The virtual workspace of the WhatEvery1Says (WE1S) project.
The workspace is implemented using a notebook web interface (Jupyter notebooks) and supports topic modeling (with MALLET) and browsing / visualization (with DFR-browser).
The WE1S project uses this to track the word "humanities" and related concepts as they appear in public discourse.
The workspace is based on a Jupyter notebooks environment using a mix of Python and R notebooks.
- Projects are created using a template copying system.
- Import, cleaning, and deduplication and handled by custom scripts
- Topic models are generated by
mallet
- Visualizations are produced as interactive web browsers generated by
dfrbrowser
Work proceeds by:
- naming and creating a new project
- customizing the import data
- cleaning the data
- creating a topic model
- making an interactive topic browser
- browsing online or downloading
NOTE: Depending on Jupyter configuration, the website may be protected by a password.
new_topic_browser.ipynb
: Name and create a new project folder from a template which includes a series of project generation notebooks, a project directory structure, and a collection of utility scripts and configuration files.
Subsequent steps occur inside the project folder at /projects/[NEWPROJECTNAME]/
, and these notebooks can be modified and their settings saved for each project.
Each project comes with a series of project notebooks in a numbered workflow. Customize and then run the notebooks in order — they often depend on previous steps in order to work. Each notebook in the series will generate a link to the next notebook after it is finished running.
1_import_data.ipynb
2_clean_data.ipynb
3_make_topic_model.ipynb
4_make_topic_browser.ipynb
With each notebook:
- Open the notebook.
- Customize settings.
- Run with menu:
Cell > Run All
. - Progress will be indicated by * in the running box.
- Click the link to launch the next notebook in a new tab.
- When done, select
File > Close and Halt
Notebooks can be customized and saved — they act as a record of project settings, and can also be expanded to incorporate special project-specific code.

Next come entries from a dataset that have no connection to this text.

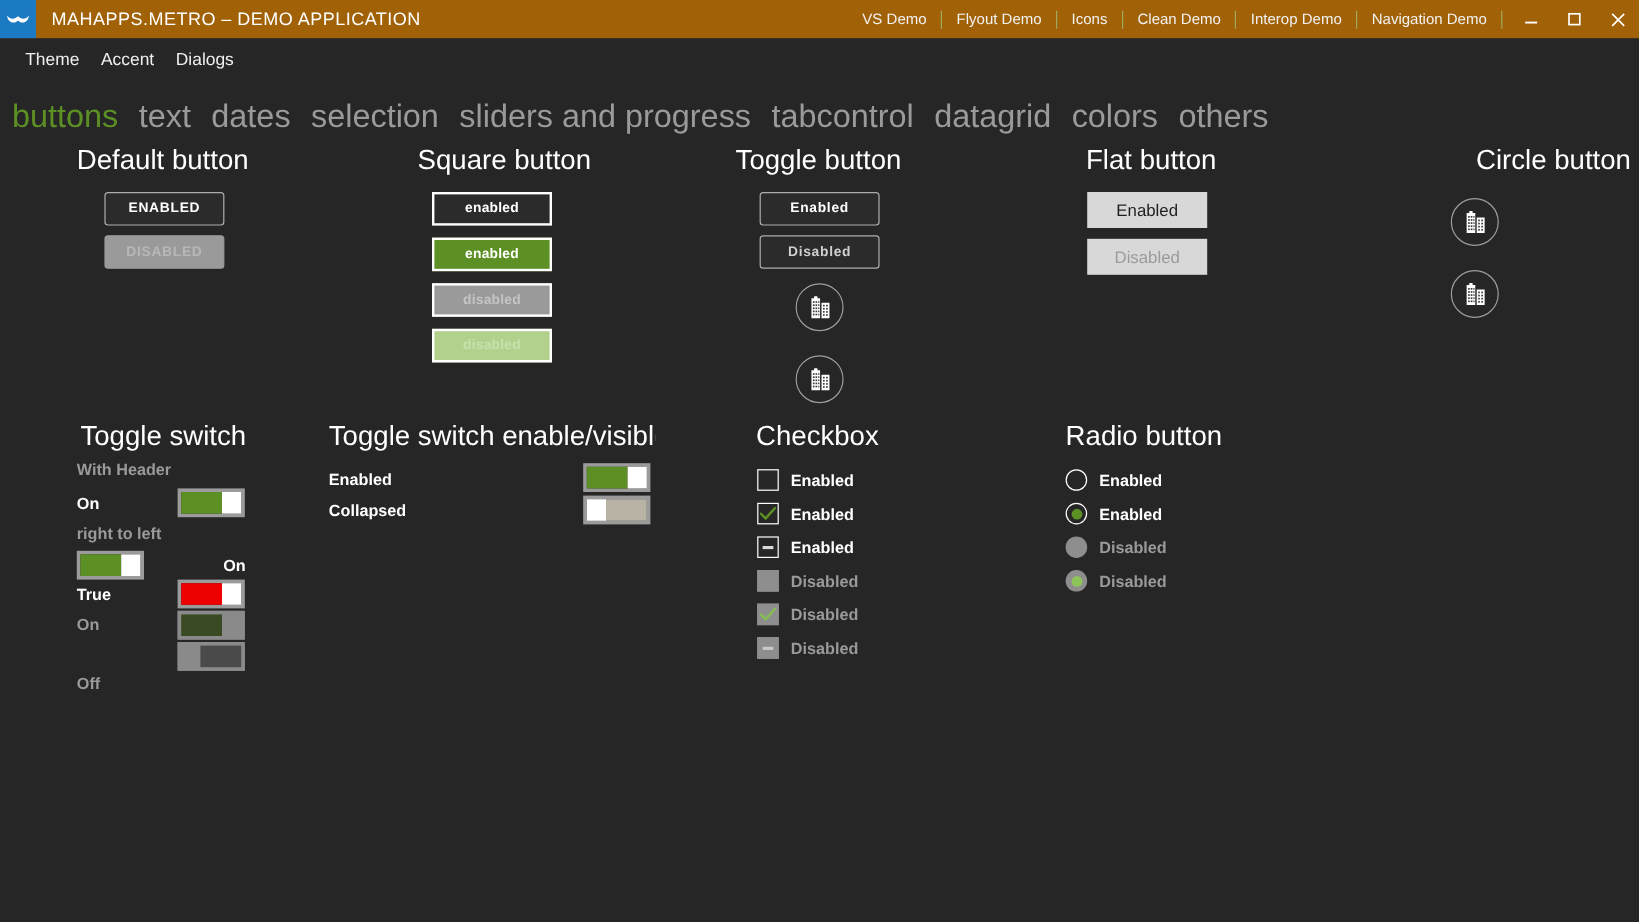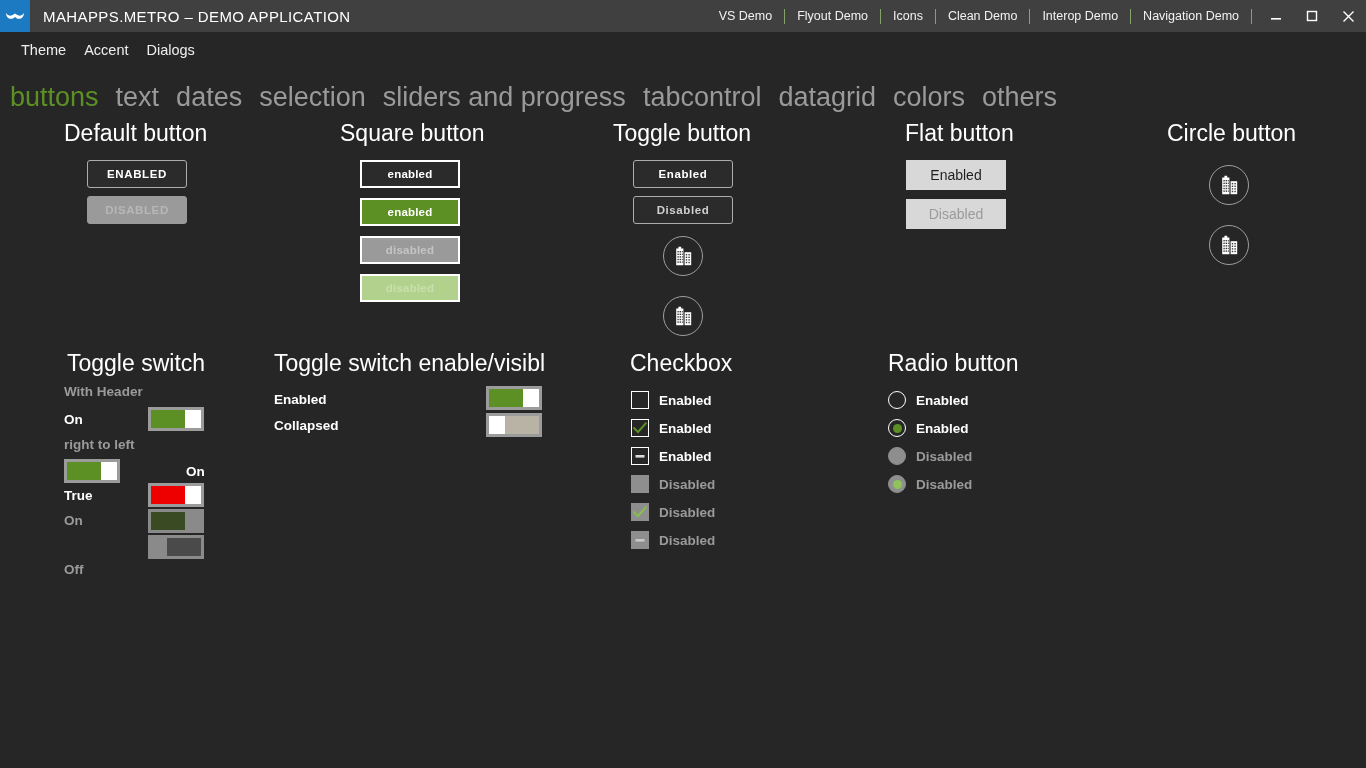--- a/index.html
+++ b/index.html
@@ -13,7 +13,7 @@
   
   .titlebar{
     position:absolute;left:0;top:0;width:1366px;height:32px;
-    background:#404040;display:flex;align-items:center;
+    background:#a16207;display:flex;align-items:center;
   }
   .logo-box{
     width:30px;height:32px;background:#1b7ac2;

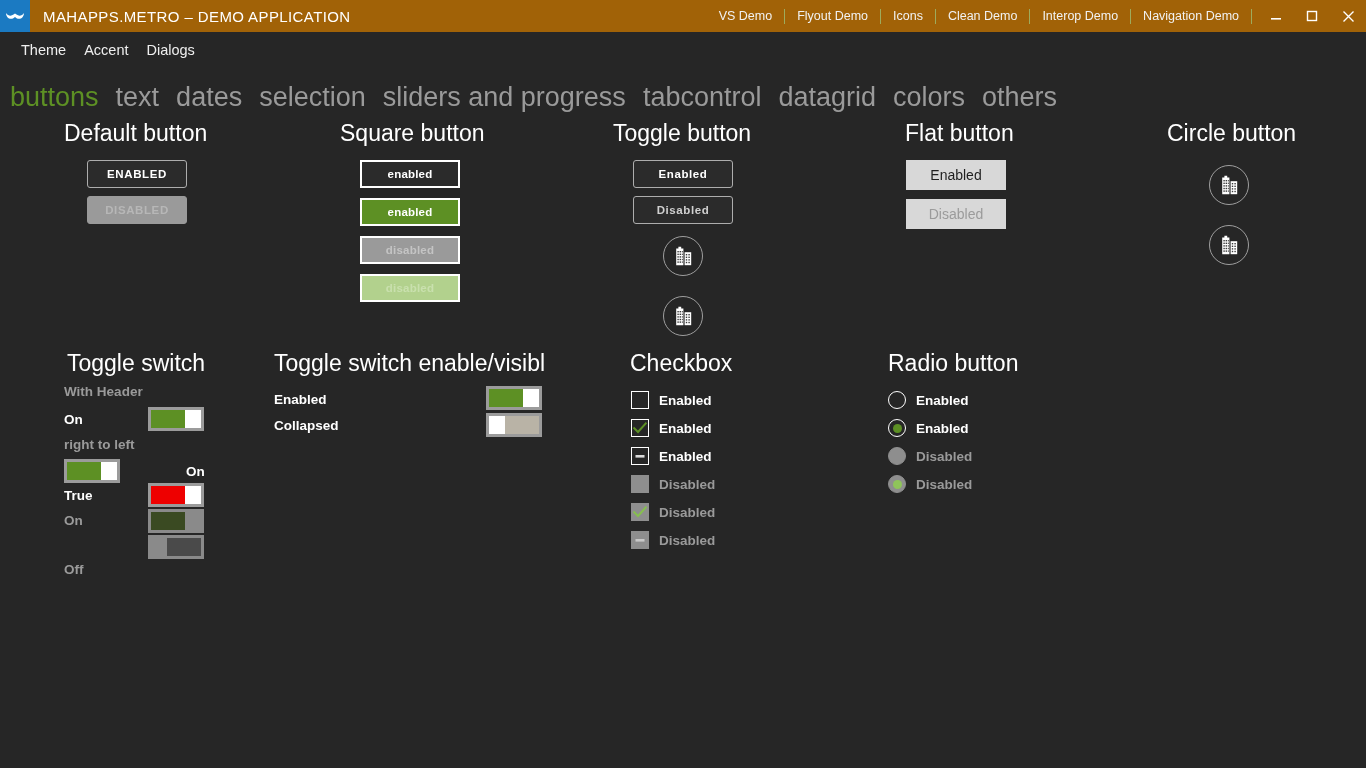--- a/index.html
+++ b/index.html
@@ -223,7 +223,7 @@
   <div class="btn btn-default" style="left:87px;top:46px;">ENABLED</div>
   <div class="btn btn-default disabled" style="left:87px;top:82px;">DISABLED</div>
 
-  <div class="grp-title" style="left:340px;top:6px;">Square button</div>
+  <div class="grp-title" style="left:348px;top:6px;">Square button</div>
   <div class="btn btn-square" style="left:360px;top:46px;">enabled</div>
   <div class="btn btn-square accent" style="left:360px;top:84px;">enabled</div>
   <div class="btn btn-square disabled" style="left:360px;top:122px;">disabled</div>

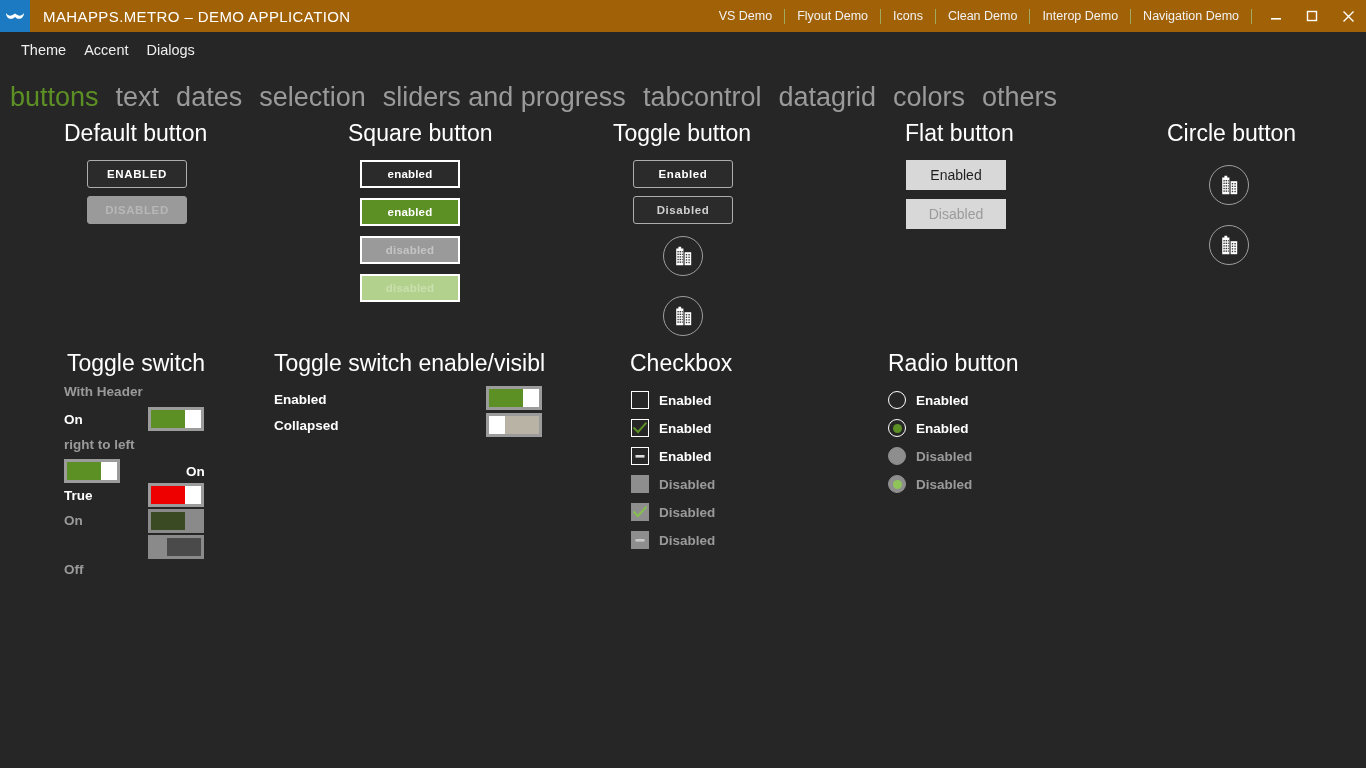--- a/index.html
+++ b/index.html
@@ -303,7 +303,7 @@
   <div class="btn btn-flat" style="left:906px;top:46px;">Enabled</div>
   <div class="btn btn-flat disabled" style="left:906px;top:85px;">Disabled</div>
 
-  <div class="grp-title" style="left:1167px;top:6px;">Circle button</div>
+  <div class="grp-title" style="left:1230px;top:6px;">Circle button</div>
   <div class="btn-circle" style="left:1209px;top:51px;">
     <span>
       <svg width="22" height="20" viewBox="0 0 22 20" aria-hidden="true">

Notebook resources (such as stopword lists, scrubbing configuration files, utility scripts etc.) can also be customized per-project.
Each project also contains a batch script in scripts/run_all.ipynb
.
This can be used to run all project notebooks at once (after they have been configured) or to re-run all of them at once.
The 4_make_topic_browser.ipynb
notebook generates a new “DFR Browser” interactive visualization website for exploring the topic model. The browser is built from the topic model created in the project step. When it is created this browser is automatically published to a live website. It is simultaneously zipped up and linked as a downloadable package for offline viewing.
This will create your DFR-Browser from the topic model files and generate links for you to either download and host the DFR-Browser site yourself or link to a virtual machine that hosts a front-facing DFR-Browser site at mirrormask.english.ucsb.edu:10001/[NEWPROJECTNAME]/browser/
.
Browse the site at your leisure!
If results from a particular project are significant, let the project stand as a record of that experiment. Then start a new related project with different settings and try something new!
Project directories are full workspaces -- data and scripts can be modified or annotated, and projects can add additional Jupyter notebooks for running data analyses and/or visualizations using Python, R, or any of the many other languages that Jupyter supports.
Currently, the "New DFR Project" is the only project template that this environment supports. However, the workflow could be extended -- e.g. "New Gephi Project" "New D3 Project" etc. etc....